* _What you need to do_: Search the material for the string "none", then show every line where it turns up.

* _Data under study_:
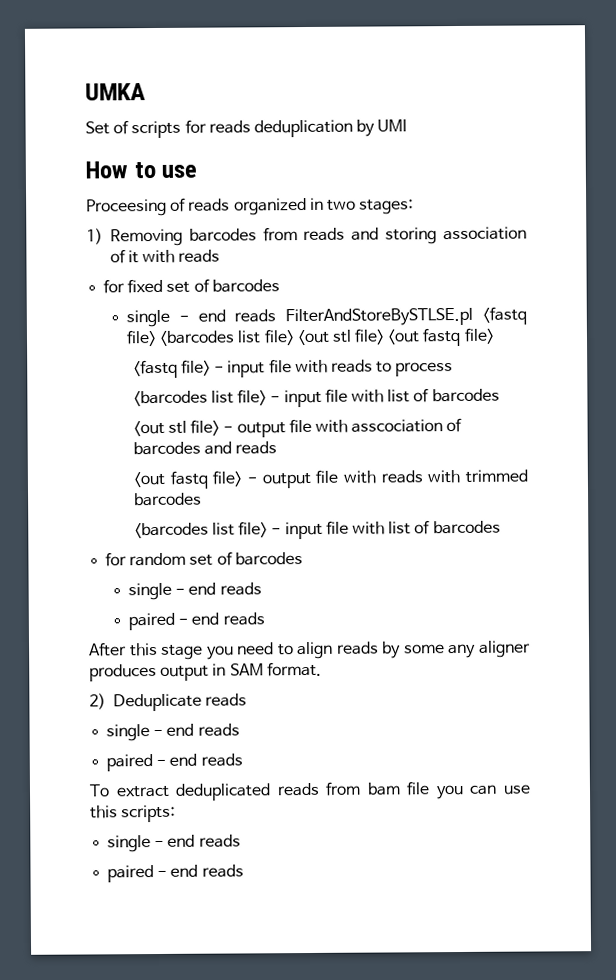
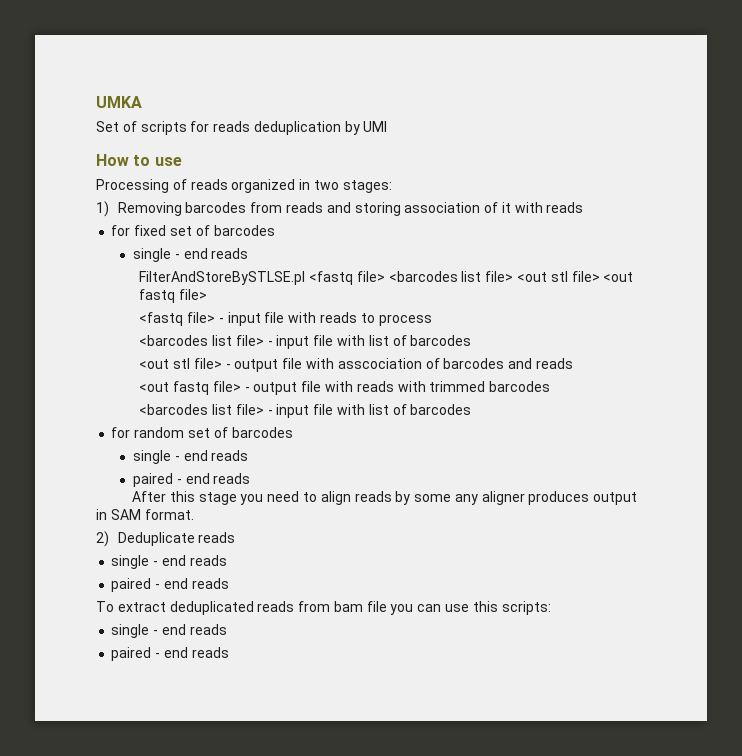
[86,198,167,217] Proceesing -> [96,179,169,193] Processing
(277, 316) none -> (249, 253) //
==
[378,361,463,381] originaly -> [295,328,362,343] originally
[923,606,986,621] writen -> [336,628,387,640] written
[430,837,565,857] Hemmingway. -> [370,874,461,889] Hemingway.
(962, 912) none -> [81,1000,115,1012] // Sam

* _Response_:
(277, 316) none -> (249, 253) //
(962, 912) none -> [81,1000,115,1012] // Sam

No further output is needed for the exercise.